Juan Pedro Aparicio. Foto: Martín Gardella
En demasiadas ocasiones -constata el autor- el español parece sentir horror de los otros españoles, de ahí, entre otros efectos, esa tendencia histórica de ciertos territorios, grandes y pequeños, a proclamarse independientes. ¿De quién?, se pregunta. "Por supuesto de España, de su pasado, de todo lo que les unía y acercaba a los demás, a los demás españoles, naturalmente". A indagar este desamor de los españoles a España dedica Aparicio este ensayo, muy bien escrito, cual corresponde a la trayectoria del autor, con lenguaje claro, gran sentido crítico y no poca ironía.Aparicio es un atento lector de Ortega y Gasset y piensa, como él -esta es casi su única coincidencia con el filósofo- que la explicación de la realidad hay que buscarla en la propia historia. A la historia, pues, se remite, centrándose en la Edad Media, en concreto, en la absorción por Castilla del reino de León. Los monarcas de León -plantea- pretendieron desarrollar una política basada en la convivencia de las dos religiones (cristiana y musulmana), atendiendo al mismo tiempo, en la medida de lo posible entonces, a las voces de los sectores no privilegiados.
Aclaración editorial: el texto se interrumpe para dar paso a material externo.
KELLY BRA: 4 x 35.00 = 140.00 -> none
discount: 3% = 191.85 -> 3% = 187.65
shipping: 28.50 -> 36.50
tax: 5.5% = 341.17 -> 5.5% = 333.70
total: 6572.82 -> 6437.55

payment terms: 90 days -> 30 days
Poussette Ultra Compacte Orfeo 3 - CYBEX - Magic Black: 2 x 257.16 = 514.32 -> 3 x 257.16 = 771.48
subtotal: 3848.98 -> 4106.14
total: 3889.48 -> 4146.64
Pero en virtud del principio del dominium mundi de la Iglesia, es decir, la superioridad de la autoridad espiritual del obispo de Roma sobre la temporal de los reyes, el papado combatió este proyecto por medios diplomáticos, bélicos y canónicos (excomunión, entredicho, negativa a conceder a los reyes de León dispensas matrimoniales). Así propició la absorción por Castilla del reino de León, para convertir Hispania en "territorio libre de sarracenos", con hegemonía del catolicismo. De este estadio, el catolicismo pasó a religión única y no tardó en dar el salto a la intolerancia religiosa, fieramente mantenida por la Inquisición, que, no olvidemos, fue tribunal mixto, dependiente del papado y de la Corona española.
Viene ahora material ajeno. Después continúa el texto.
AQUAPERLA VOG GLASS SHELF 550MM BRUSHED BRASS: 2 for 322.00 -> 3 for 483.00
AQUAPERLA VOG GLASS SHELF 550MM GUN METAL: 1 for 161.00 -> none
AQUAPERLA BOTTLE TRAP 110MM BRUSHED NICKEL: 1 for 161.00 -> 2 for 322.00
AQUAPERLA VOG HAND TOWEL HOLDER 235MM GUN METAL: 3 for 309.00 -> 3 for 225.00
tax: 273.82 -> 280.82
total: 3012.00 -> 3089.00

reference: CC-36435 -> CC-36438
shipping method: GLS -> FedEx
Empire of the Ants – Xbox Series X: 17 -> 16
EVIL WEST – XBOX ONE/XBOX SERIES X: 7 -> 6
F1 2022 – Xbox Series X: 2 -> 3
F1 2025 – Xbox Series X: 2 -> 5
Pero Aparicio no se queda en este contraste entre León y Castilla, tan bien expresado en la metáfora del subtítulo del libro, tomada del Romancero: cuchillos cachicuernos de la plebe leonesa frente a los puñales dorados de la nobleza castellana. Como culto e inteligente lector, sabe que conocemos el pasado a través del relato que de él se nos ofrece y a rebatir el convertido en canónico, que con Ortega (y Menéndez Pidal) cabría resumir así: Castilla hizo a España, dedica parte sustancial de su ensayo. En este punto, introduce un neologismo muy sugerente: "Castispaña". Esta palabra define la historia canónica de España y significa -dice el autor- el predominio de Castilla y del nacional-catolicismo, la España eterna enseñada en las escuelas franquistas.
El gran problema, resalta, ha sido y sigue siendo identificar España con Castispaña, o lo que es lo mismo, con el catolicismo de Estado. Pero España (también Castilla) ha sido y sigue siendo mucho más que Castispaña. Por ello aboga por construir un relato histórico riguroso, no orientado a la defensa de una causa, que tampoco favorece a Castilla (demasiadas cosas, buenas y malas, se han atribuido impropiamente a Castilla), sino a plantear problemas con rigor y crítica, algo, por cierto, que la historiografía actual ha emprendido últimamente, creo que con notable éxito.
No fue Castilla quien hizo España, concluye Aparicio, sino la Iglesia romana, que utilizó a Castilla como ariete de su política. En consecuencia, un paso para disolver nuestro desamor a España podría ser la construcción de un Estado laico, tolerante con la diversidad. Algo similar -sin llegar al laicismo-, propusieron los ilustrados del XVIII al plantearse seriamente la modernización de España (el "progreso", se decía entonces). Los ilustrados abogaron por lograr la autonomía del poder civil frente al ultramontanismo (la supeditación religiosa y política a la Santa Sede).
La propuesta de Aparicio puede ser polémica ("Castispaña" sigue vigente), pero es de utilidad para un debate que reconozca la pluralidad de España y quién sabe si para acabar con ese desamor del que tantos obstáculos se derivan para una convivencia tranquila, como la pretendida por Alfonso VI de León, en tiempo muy diferente, proclamándose emperador de la dos religiones.